SimpleIDML
SimpleIDML copied to clipboard
Manipulate Adobe® InDesign® IDML files
========== SimpleIDML
.. image:: https://img.shields.io/pypi/v/simpleidml.svg :target: https://pypi.python.org/pypi/SimpleIDML
.. image:: https://img.shields.io/pypi/pyversions/simpleidml.svg :target: https://pypi.python.org/pypi/SimpleIDML/ :alt: Supported Python versions
.. image:: https://img.shields.io/pypi/l/simpleidml.svg :target: https://pypi.python.org/pypi/SimpleIDML/ :alt: License
.. image:: https://coveralls.io/repos/github/Starou/SimpleIDML/badge.svg?branch=master :target: https://coveralls.io/github/Starou/SimpleIDML?branch=master
Installation
Use pip
:
.. code-block:: bash
pip install SimpleIDML
Or:
.. code-block:: bash
python setup.py build
sudo python setup.py install
Python support
- Python 3: 3.6+
Any questions?
https://groups.google.com/forum/#!forum/simpleidml-users
Developers
.. code-block:: bash
vagrant up
vagrant ssh
cd tests
python runtests.py
What is SimpleIDML?
SimpleIDML is a Python library to manipulate Adobe® InDesign® IDML file. The main purpose being the ability to compose IDML files together and produce complex documents from simple pieces and to separate the data from the structure.
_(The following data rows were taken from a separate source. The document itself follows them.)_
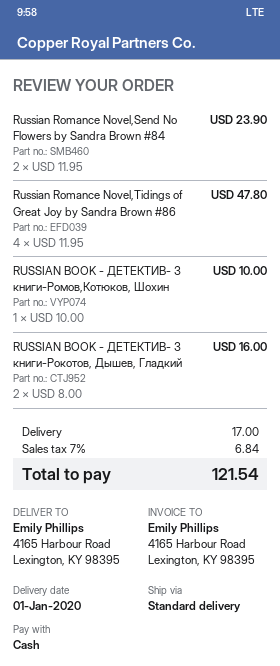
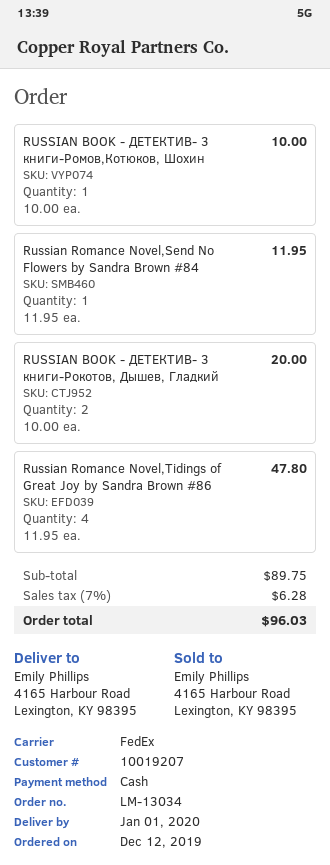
shipping method: standard -> FedEx
Russian Romance Novel,Send No Flowers by Sandra Brown #84: 2 x 11.95 = 23.90 -> 1 x 11.95 = 11.95
RUSSIAN BOOK - ДЕТЕКТИВ- 3 книги-Рокотов, Дышев, Гладкий: 2 x 8.00 = 16.00 -> 2 x 10.00 = 20.00
shipping: 17.00 -> none
tax: 7% = 6.84 -> 7% = 6.28
total: 121.54 -> 96.03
The philosophy behind SimpleIDML is to keep separated the content and the structure and to use XML files to feed your documents by using the XML Structure in InDesign. Keeping this isolation is important to ease the debugging and to keep track of what is going on.
I urge you to take a look in the regressiontests directory for real-world examples.
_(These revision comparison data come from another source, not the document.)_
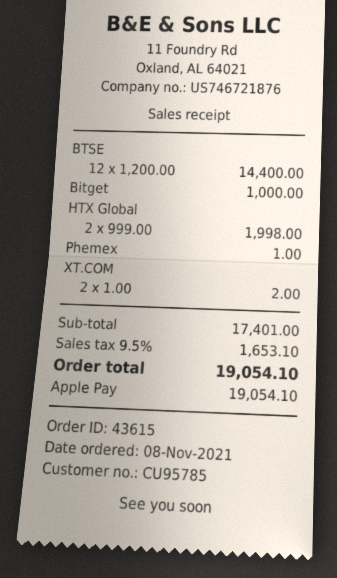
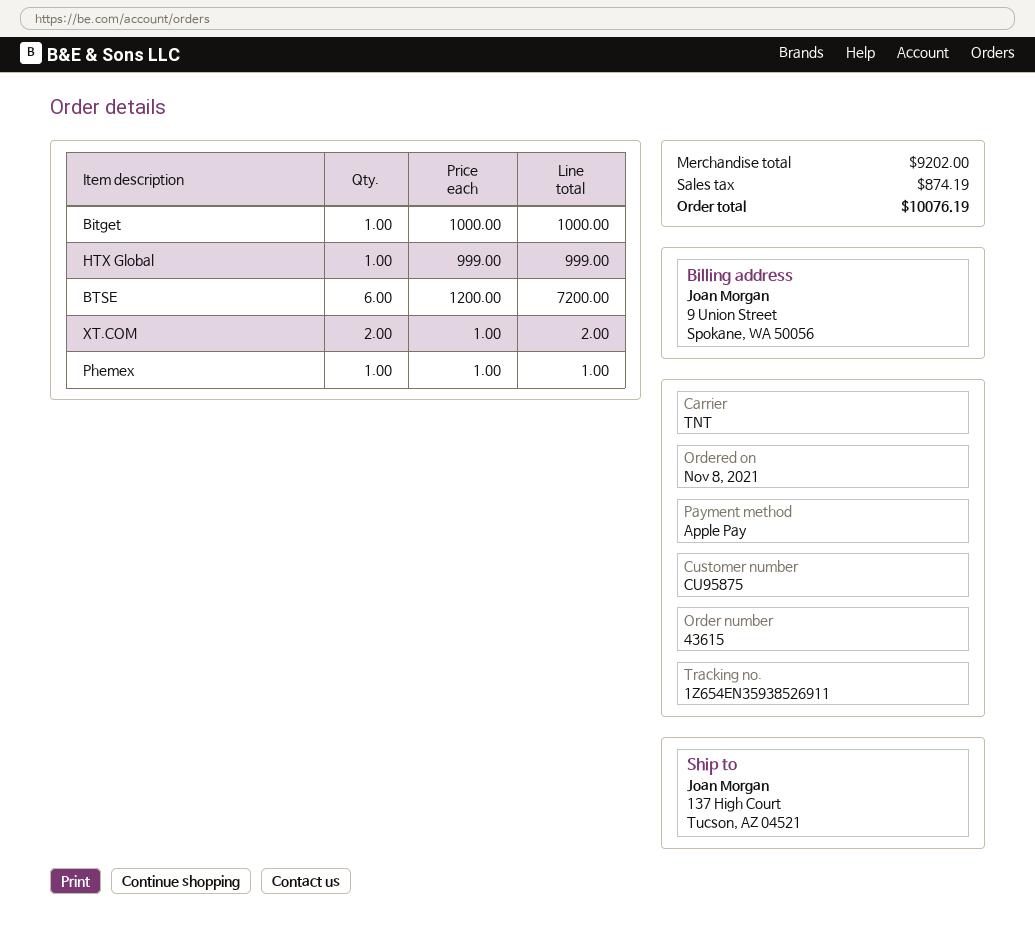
customer number: CU95785 -> CU95875
BTSE: 12 x 1200.00 = 14400.00 -> 6 x 1200.00 = 7200.00
HTX Global: 2 x 999.00 = 1998.00 -> 1 x 999.00 = 999.00
subtotal: 17401.00 -> 9202.00
tax: 1653.10 -> 874.19
total: 19054.10 -> 10076.19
Uses cases - success story(ies)
Le Figaro - FigaroClassifieds
SimpleIDML is used in production at Le Figaro aside in-house tools managing the content of Classifieds Ads magazines like Propriétés de France or Belles Maisons à louer. These tools produces XML files describing the page layout (which IDML templates and sub-templates to use) and the page content. The XML files feed another tool - the one using SimpleIDML - that compose the final page.
The steps of the (simplified) process of composition are:
- Get the main IDML template (the page) ;
- Ad the sub-templates (the ads) into the page template ;
- Import the content into the final IDML file ;
- Edit the file in InDesign ;
- Push the changesets back to the content management application and update the database.
There is a lot of cool features in this application. You can update a part of a page already or partially composed for example.
Architecture ''''''''''''
These applications are web-applications. The communication is done by web-services feeding a task queue (RabbitMQ/Celery).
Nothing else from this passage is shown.